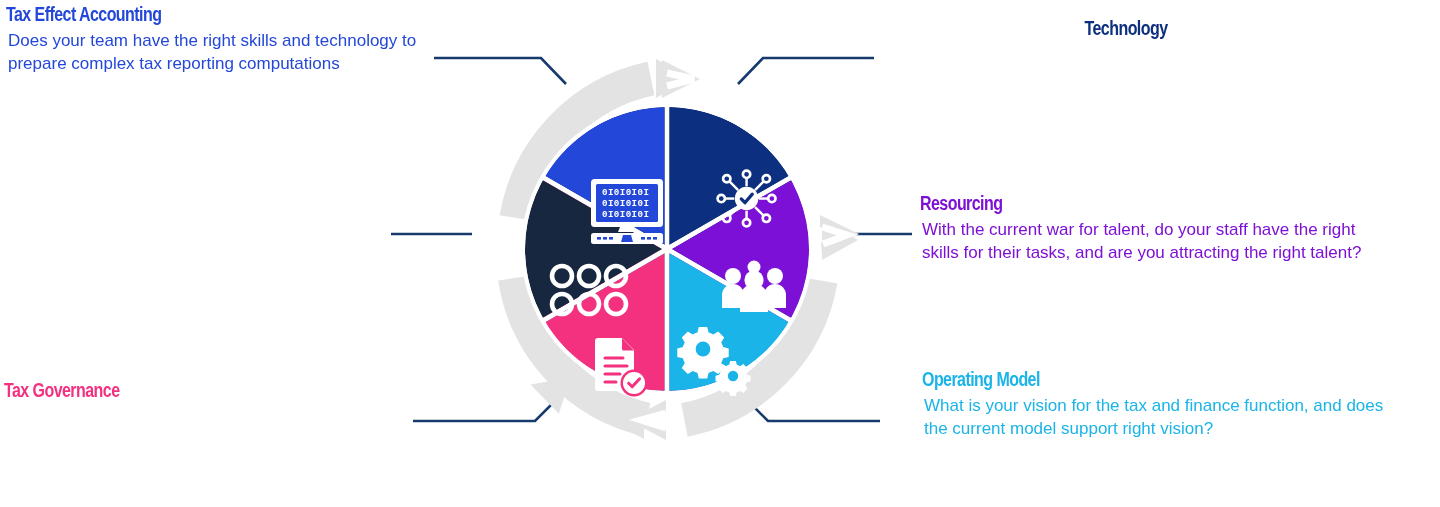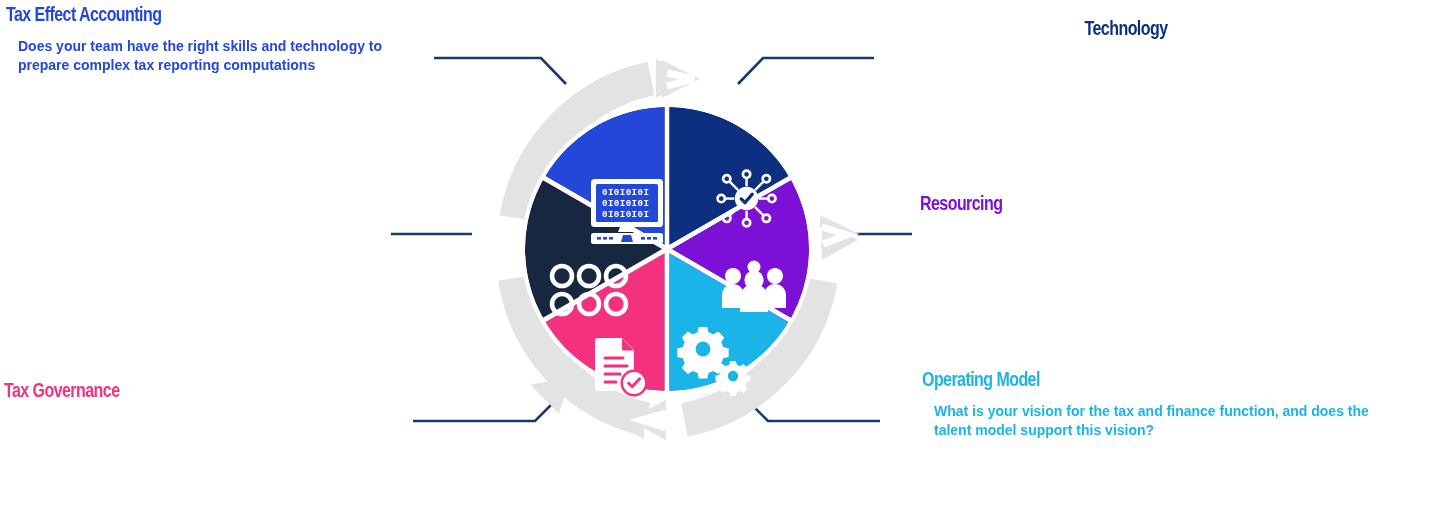--- a/index.html
+++ b/index.html
@@ -29,10 +29,10 @@
     white-space: nowrap;
   }
   .block .b-body {
-    font-size: 14px;
+    font-size: 17px;
     line-height: 1.33;
-    margin: 12px;
-    font-weight: 700;
+    margin: 2px;
+    font-weight: 400;
   }
 
   

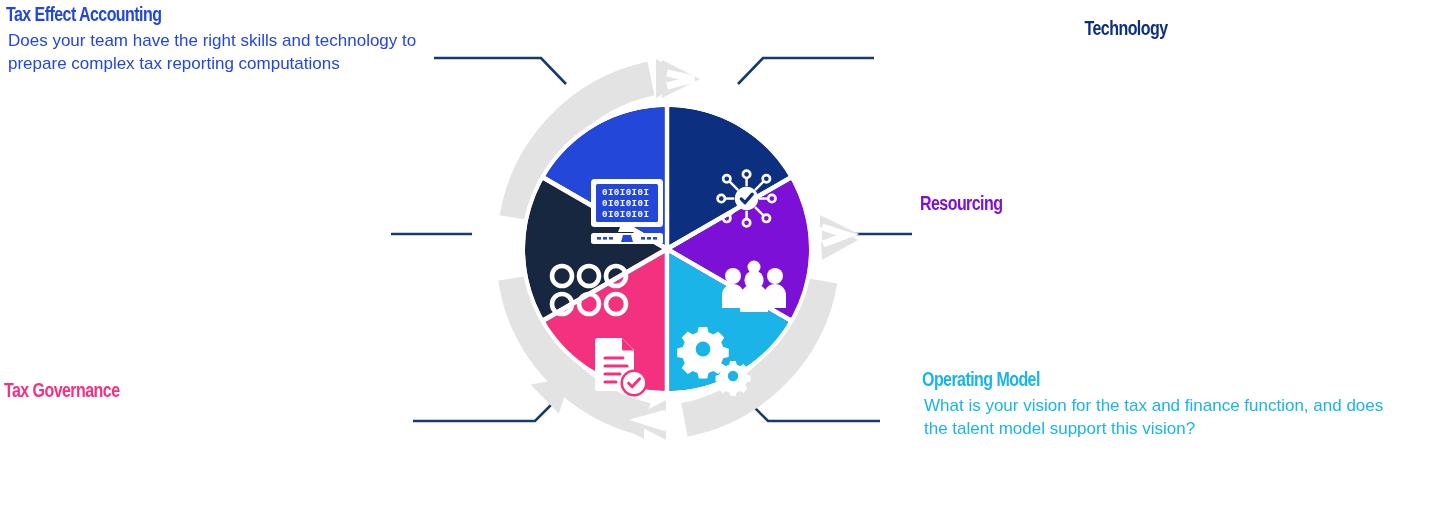--- a/index.html
+++ b/index.html
@@ -282,6 +282,7 @@
 
   <div class="block" id="blk-resourcing">
     <div class="b-title" style="color: rgb(125, 16, 214);">Resourcing</div>
+    <div class="b-body" style="color: rgb(125, 16, 214);">With the current war for talent, do your staff have the right skills for their tasks, and are you attracting the right talent?</div>
   </div>
 
   <div class="block" id="blk-operating">

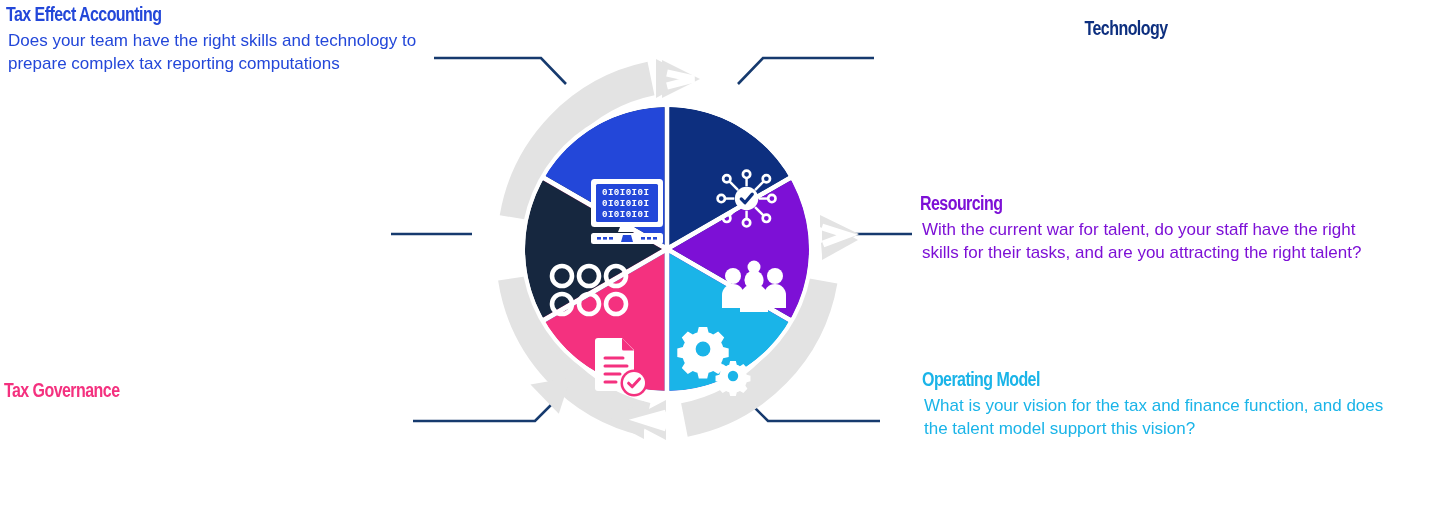--- a/index.html
+++ b/index.html
@@ -287,7 +287,7 @@
 
   <div class="block" id="blk-operating">
     <div class="b-title" style="color: rgb(26, 180, 232);">Operating Model</div>
-    <div class="b-body" style="color: rgb(26, 180, 232);">What is your vision for the tax and finance function, and does the talent model support this vision?</div>
+    <div class="b-body" style="color: rgb(26, 180, 232);">What is your vision for the tax and finance function, and does the current model support right vision?</div>
   </div>
 
 </div>

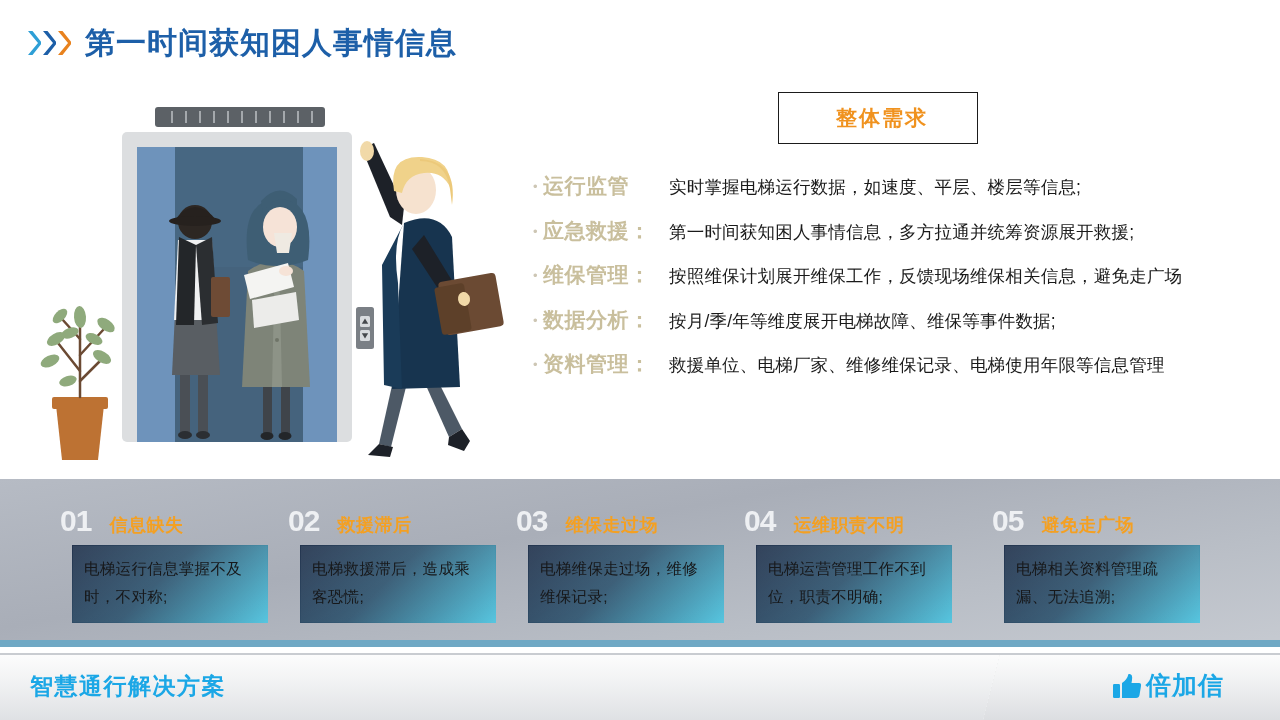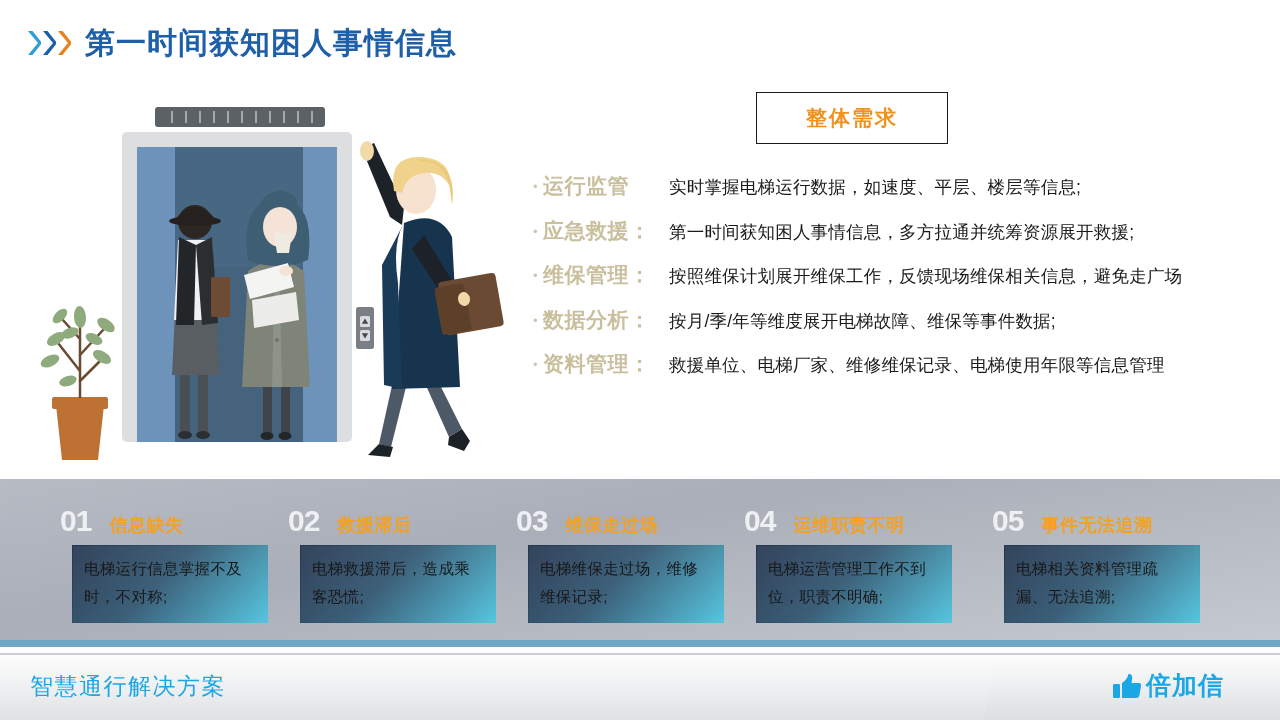--- a/index.html
+++ b/index.html
@@ -26,9 +26,9 @@
 
   
   .need-box{
-    position:absolute;left:756px;top:92px;width:190px;height:50px;
+    position:absolute;left:778px;top:92px;width:190px;height:50px;
     border:1.6px solid #1b1b1b;background:#fff;
-    display:flex;align-items:center;justify-content:center;
+    display:flex;align-items:center;justify-content:center;padding-left:8px;
   }
   .need-box .need-label{
     font-size:21px;font-weight:bold;color:#f0921e;letter-spacing:2px;

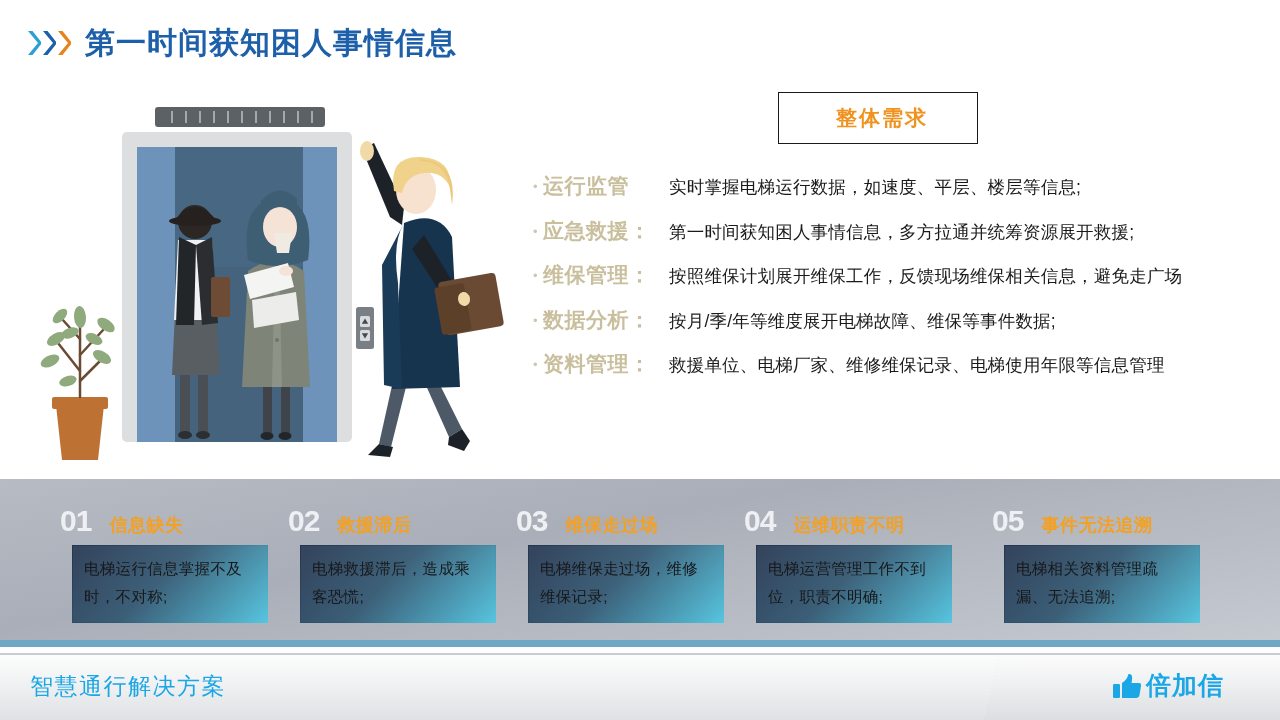--- a/index.html
+++ b/index.html
@@ -328,7 +328,7 @@
     <div class="card" style="left:976px;">
       <div class="card-head">
         <span class="card-num">05</span>
-        <span class="card-title">事件无法追溯</span>
+        <span class="card-title">避免走广场</span>
       </div>
       <div class="card-body">电梯相关资料管理疏漏、无法追溯;</div>
     </div>

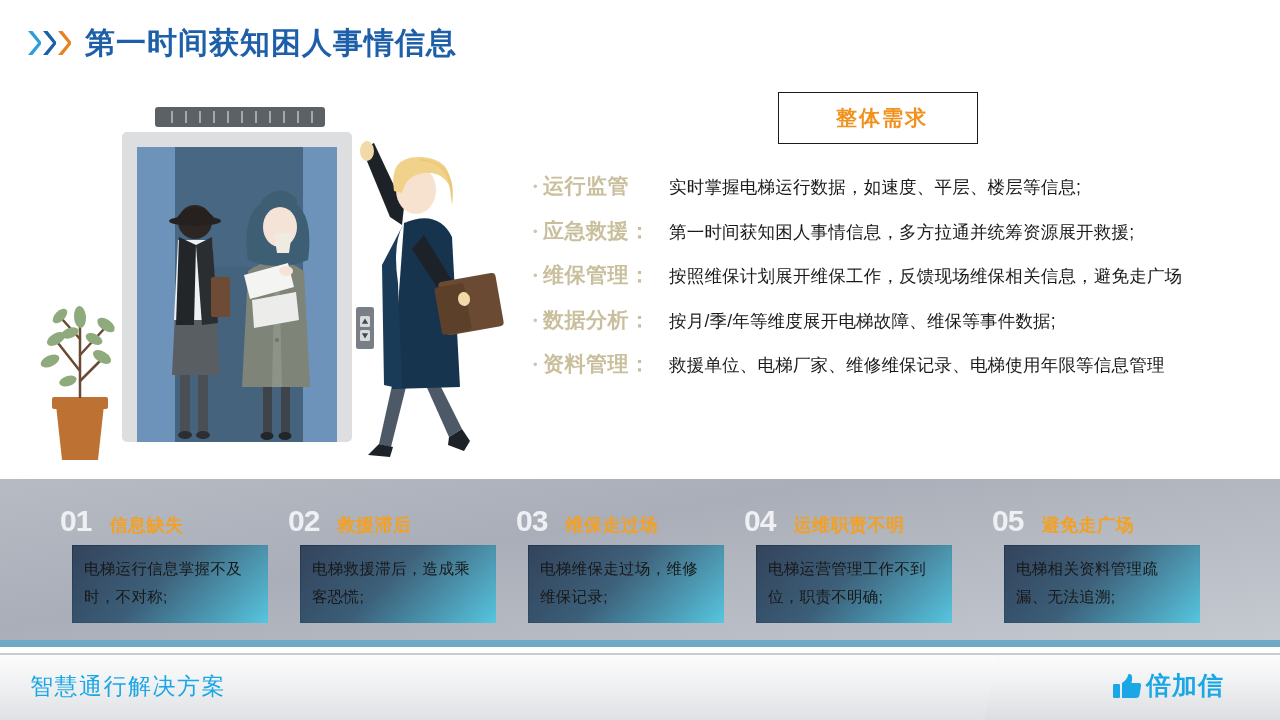--- a/index.html
+++ b/index.html
@@ -92,7 +92,7 @@
   .footer-topline{position:absolute;left:0;top:0;width:1280px;height:2px;background:#c9ccd1;}
   .footer-title{
     position:absolute;left:30px;top:18px;
-    font-size:23px;font-weight:normal;color:#1ba7e6;letter-spacing:1.5px;
+    font-size:23px;font-weight:bold;color:#1ba7e6;letter-spacing:1.5px;
   }
   .brand{
     position:absolute;right:56px;top:16px;display:flex;align-items:center;gap:4px;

Task goal >>
Begin at the first line of the entries above and return each line exactly, stopping after the line that contains "-26,9 +26,9 @@". Pictures do not belong in the copy.

Answer box >>
--- a/index.html
+++ b/index.html
@@ -29,10 +29,10 @@
     white-space: nowrap;
   }
   .block .b-body {
-    font-size: 14px;
+    font-size: 17px;
     line-height: 1.33;
-    margin: 12px;
-    font-weight: 700;
+    margin: 2px;
+    font-weight: 400;
   }
 
   

--- a/index.html
+++ b/index.html
@@ -282,6 +282,7 @@
 
   <div class="block" id="blk-resourcing">
     <div class="b-title" style="color: rgb(125, 16, 214);">Resourcing</div>
+    <div class="b-body" style="color: rgb(125, 16, 214);">With the current war for talent, do your staff have the right skills for their tasks, and are you attracting the right talent?</div>
   </div>
 
   <div class="block" id="blk-operating">

--- a/index.html
+++ b/index.html
@@ -287,7 +287,7 @@
 
   <div class="block" id="blk-operating">
     <div class="b-title" style="color: rgb(26, 180, 232);">Operating Model</div>
-    <div class="b-body" style="color: rgb(26, 180, 232);">What is your vision for the tax and finance function, and does the talent model support this vision?</div>
+    <div class="b-body" style="color: rgb(26, 180, 232);">What is your vision for the tax and finance function, and does the current model support right vision?</div>
   </div>
 
 </div>

--- a/index.html
+++ b/index.html
@@ -26,9 +26,9 @@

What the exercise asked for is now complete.